A dinuclear palladium(II) complex, [Pd2(μ‑OAc‑κO,O)2(phpy‑κN,C)2] (1), with 2‑phenylpyridine (H‑phpy) as a ligand was synthesized and characterized by IR, ESI-MS, single-crystal X-ray diffraction, and elemental analysis. By the MTT assay, the dinuclear palladium(II) complex 1 showed lower cytotoxic activity toward normal HL-7702 cells (IC50 = 85.89 ± 0.89 μM).
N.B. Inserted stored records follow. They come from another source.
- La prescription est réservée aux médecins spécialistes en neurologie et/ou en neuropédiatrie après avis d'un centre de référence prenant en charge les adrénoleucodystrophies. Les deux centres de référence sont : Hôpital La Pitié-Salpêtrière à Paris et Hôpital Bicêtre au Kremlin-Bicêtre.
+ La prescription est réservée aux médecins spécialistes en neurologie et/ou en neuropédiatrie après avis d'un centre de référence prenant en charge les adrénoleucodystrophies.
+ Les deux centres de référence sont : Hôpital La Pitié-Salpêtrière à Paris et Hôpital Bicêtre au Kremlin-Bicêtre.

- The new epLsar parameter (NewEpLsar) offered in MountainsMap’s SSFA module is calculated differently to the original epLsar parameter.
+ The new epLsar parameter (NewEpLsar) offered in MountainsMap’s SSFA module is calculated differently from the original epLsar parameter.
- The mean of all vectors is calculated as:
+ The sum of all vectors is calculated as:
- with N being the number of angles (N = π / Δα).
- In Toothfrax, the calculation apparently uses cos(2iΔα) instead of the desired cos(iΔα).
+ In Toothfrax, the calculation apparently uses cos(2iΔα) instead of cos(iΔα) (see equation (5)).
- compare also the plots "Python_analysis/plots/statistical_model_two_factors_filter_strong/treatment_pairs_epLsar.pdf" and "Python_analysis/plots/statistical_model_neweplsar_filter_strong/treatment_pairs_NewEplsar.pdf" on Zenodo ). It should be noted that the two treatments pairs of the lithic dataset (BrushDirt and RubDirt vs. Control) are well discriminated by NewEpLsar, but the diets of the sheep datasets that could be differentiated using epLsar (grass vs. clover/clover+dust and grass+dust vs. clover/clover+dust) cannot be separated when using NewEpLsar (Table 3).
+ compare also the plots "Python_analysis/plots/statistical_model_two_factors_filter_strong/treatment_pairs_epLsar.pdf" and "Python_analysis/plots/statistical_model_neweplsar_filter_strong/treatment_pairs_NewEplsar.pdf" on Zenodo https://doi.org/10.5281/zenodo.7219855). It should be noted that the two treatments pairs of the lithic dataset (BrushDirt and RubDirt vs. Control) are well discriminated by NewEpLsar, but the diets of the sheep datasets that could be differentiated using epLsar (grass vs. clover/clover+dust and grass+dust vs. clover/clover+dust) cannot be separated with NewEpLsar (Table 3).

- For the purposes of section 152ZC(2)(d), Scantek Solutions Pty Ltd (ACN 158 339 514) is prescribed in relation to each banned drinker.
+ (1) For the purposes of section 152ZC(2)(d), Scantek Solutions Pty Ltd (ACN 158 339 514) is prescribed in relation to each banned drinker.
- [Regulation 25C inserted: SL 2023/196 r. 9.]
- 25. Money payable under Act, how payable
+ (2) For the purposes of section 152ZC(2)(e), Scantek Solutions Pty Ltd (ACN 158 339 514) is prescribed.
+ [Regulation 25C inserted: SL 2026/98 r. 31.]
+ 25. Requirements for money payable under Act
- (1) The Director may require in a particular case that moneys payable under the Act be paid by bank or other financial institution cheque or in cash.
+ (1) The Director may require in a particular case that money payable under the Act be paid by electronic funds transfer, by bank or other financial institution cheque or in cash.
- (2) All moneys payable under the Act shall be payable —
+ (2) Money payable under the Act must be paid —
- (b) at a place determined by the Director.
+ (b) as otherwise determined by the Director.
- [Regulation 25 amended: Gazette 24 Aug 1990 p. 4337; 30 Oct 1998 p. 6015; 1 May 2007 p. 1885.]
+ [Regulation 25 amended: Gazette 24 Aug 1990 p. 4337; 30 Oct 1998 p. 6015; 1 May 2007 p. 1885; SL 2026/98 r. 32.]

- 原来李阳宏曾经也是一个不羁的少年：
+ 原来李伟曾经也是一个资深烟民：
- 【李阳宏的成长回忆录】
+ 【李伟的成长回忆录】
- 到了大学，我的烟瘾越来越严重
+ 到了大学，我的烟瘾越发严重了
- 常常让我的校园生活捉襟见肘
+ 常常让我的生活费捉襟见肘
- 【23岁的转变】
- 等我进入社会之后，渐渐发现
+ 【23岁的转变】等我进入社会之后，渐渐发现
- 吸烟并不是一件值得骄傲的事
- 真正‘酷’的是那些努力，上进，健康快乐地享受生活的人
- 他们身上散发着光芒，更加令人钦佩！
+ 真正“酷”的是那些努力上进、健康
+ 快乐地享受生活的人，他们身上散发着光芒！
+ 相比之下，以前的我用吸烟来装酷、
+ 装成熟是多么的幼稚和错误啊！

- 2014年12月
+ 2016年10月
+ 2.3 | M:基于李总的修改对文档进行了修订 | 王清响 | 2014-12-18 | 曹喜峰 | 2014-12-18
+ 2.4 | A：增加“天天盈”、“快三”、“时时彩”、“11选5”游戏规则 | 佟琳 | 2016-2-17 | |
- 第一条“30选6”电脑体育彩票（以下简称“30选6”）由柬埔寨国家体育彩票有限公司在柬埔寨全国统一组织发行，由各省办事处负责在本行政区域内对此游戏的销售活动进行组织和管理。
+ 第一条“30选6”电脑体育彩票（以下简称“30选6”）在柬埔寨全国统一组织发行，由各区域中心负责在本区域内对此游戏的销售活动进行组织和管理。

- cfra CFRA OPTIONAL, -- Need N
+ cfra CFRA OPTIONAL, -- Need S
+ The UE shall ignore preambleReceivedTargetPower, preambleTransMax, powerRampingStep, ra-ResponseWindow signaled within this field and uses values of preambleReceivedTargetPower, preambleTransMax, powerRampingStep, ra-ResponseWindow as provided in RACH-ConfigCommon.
However, it displayed high cytotoxicity against SK-OV-3, NCI-H460, T-24, and HeLa cells, with IC50 values of 5.50 ± 1.08, 0.46 ± 0.28, 7.93 ± 1.16 and 0.35 ± 0.29 μM, respectively. Importantly, we found that this Pd(II) complex exhibited lower toxicity and better anticancer activity than that of cisplatin. Further cellular assays, including Western blotting and flow cytometry, gave evidence that apoptosis after treatment with the dinuclear palladium(II) complex 1 may be induced by the intrinsic mitochondrial dysfunction pathway.